Obsessive mother, rebellious child? Maybe. But my gut twists. I have a feeling about this one.
“Okay, Mrs Hunter. I need a few details. What’s your address?” All I get is a weird noise like a howl. “Try and keep calm, for your little girl’s sake.”
She takes a deep breath. “Thirty-seven Gunnerston Road.”
“And your daughter’s name?”
“Natalie.”
“How old is she?”
“Eight and a half.”
“Can you tell me what clothes she’s wearing?”
“A pink-and-white sundress and pink sandals.”
“And what does she look like?”
“She’s quite small for her age. Light-brown hair. Green eyes.” Her voice falls away as if realizing she’ll never see those green eyes again.
“Okay. I’ll get her description circulated straight away and I’ll be with you in about ten minutes. Please listen carefully, Mrs Hunter. As soon as you put the phone down I want you to have a good look round the house, and check the garden and any outbuildings or sheds. Will you do that, please?”
“But she isn’t-”
“The most likely thing is that Natalie’s hiding. Let’s hope you find her before we get there. That’ll be the best outcome for everyone.”
As soon as the call ends I give the duty officer my notes and he starts logging them into the system. “And can you check the database for known paedophiles in the Gunnerston Road area?”
I’m up the stairs two at a time. Brett’s in the canteen, just about to stuff a bacon sandwich down his neck.
“Forget that. You’re coming with me.”
I give Brett the few details I have as we clatter down the stairs. The duty officer looks up from his computer and shakes his head.
No leads then. Nothing to point us in the right direction. We’ll have to start from square one.
As we run towards our patrol car I check the time. Quarter-past eight. If we can find Natalie Hunter within the hour the odds are she’ll still be alive. As time passes the odds worsen. A day without a sighting and it’s fifty-fifty. After that we could be looking at a murder investigation. The next sixty minutes are crucial.

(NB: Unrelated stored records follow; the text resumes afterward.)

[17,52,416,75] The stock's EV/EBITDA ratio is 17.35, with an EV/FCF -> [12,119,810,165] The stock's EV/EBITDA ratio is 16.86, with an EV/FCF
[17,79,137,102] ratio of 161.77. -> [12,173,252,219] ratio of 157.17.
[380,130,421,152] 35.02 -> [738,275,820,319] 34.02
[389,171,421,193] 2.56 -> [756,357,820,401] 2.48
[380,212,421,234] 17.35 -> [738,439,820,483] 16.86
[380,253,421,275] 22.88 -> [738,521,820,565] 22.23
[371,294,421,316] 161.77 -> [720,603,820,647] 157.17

The golden hour starts now.
I’ve been waiting for an evening like this for a long time.
I had planned to take the Norton to the coast today. I got all my equipment ready last night. But when I woke up this morning it was wet and the rain was forecast to last for hours. It was almost certain there would be a sea fret, a “haar” as they call it in Scotland, and the thought of riding all that way in the rain to find nothing but thick white fog was unappealing and I abandoned the trip.
It’s been a frustrating day, spent staring out of the window and reading my monthly photography magazine. I read the many articles on digital techniques with deep misgivings. I’m not against the new technology. I recently invested in a very expensive digital camera and I’ve played around with images, but it feels like a form of cheating. Capturing my subject in all its natural perfection has always been the challenge for me.

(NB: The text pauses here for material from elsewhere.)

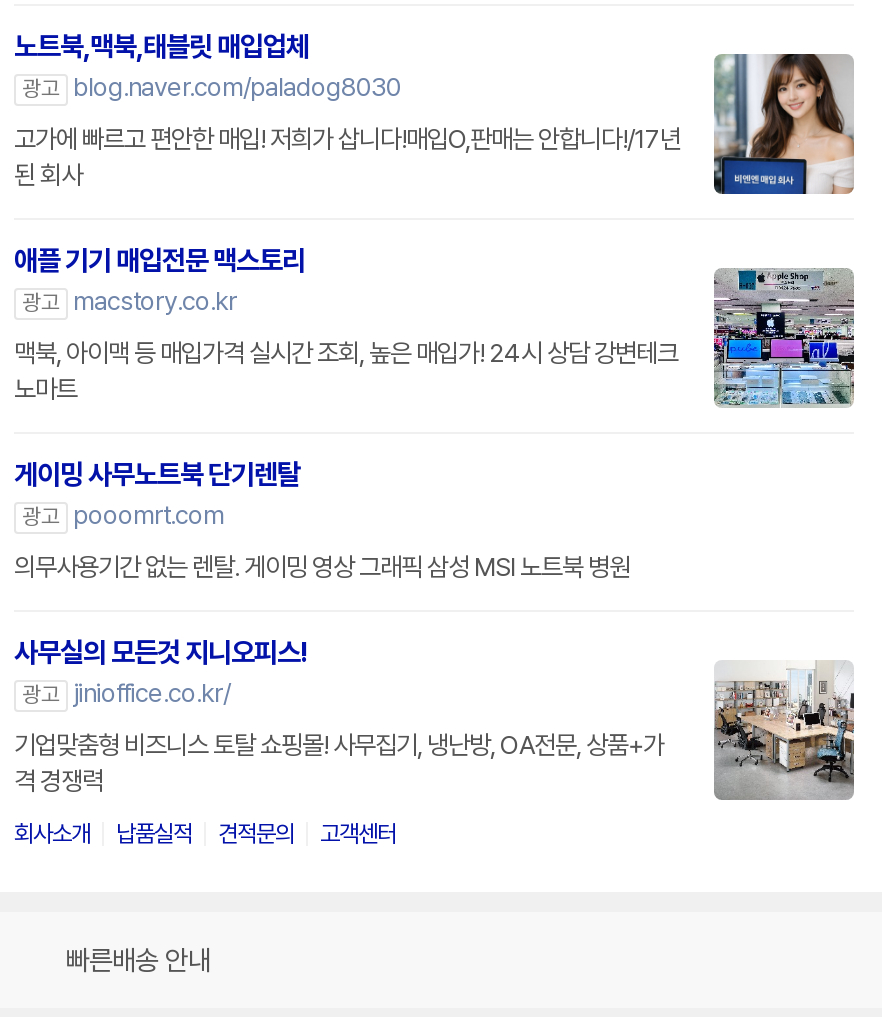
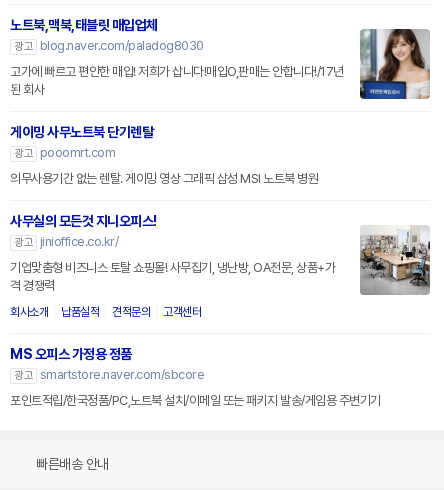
[14,244,856,408] [image] | 애플 기기 매입전문 맥스토리 | 광고 macstory.co.kr | 맥북, 아이맥 등 매입가격 실시간 조회, 높은 매입가! 24시 상담 강변테크 | 노마트 -> none
moved [14,458,630,848] -> [10,124,318,319]: 게이밍 사무노트북 단기렌탈 | 광고 pooomrt.com | 의무사용기간 없는 렌탈. 게이밍 영상 그래픽 삼성 MSI 노트북 병원 | ... | 견적문의 | 고객센터
none -> [10,346,380,408] MS 오피스 가정용 정품 | 광고 smartstore.naver.com/sbcore | 포인트적립/한국정품/PC,노트북 설치/이메일 또는 패키지 발송/게임용 주변기기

With dinner eaten, the dishes washed up and put away and nothing on television but wall-to-wall rubbish, I’m lost for something to do. Since I retired from the college, if I can’t get out with my camera, time hangs heavy.
When I take the bin bag out I see that the sky is no longer a uniform grey pall. The clouds are beginning to break up and rays of sunshine, like the spokes of a fan, shoot out and touch the ground with gold. The correct name for them is crepuscular rays. Some people call them the fingers of God.
My camera bag is already packed. The motorbike has a sidecar, which Lynette never liked, but she isn’t here any more and that means there’s more room for bulkier equipment like the tripod. I’m ready to go within minutes. And all the time the sky is changing, the clouds dissolving and re-forming in unpredictable patterns.
I feel my excitement rise. Along with dawn, around sunset is one of the best times of day to take pictures. Among photographers there’s a particular term for it.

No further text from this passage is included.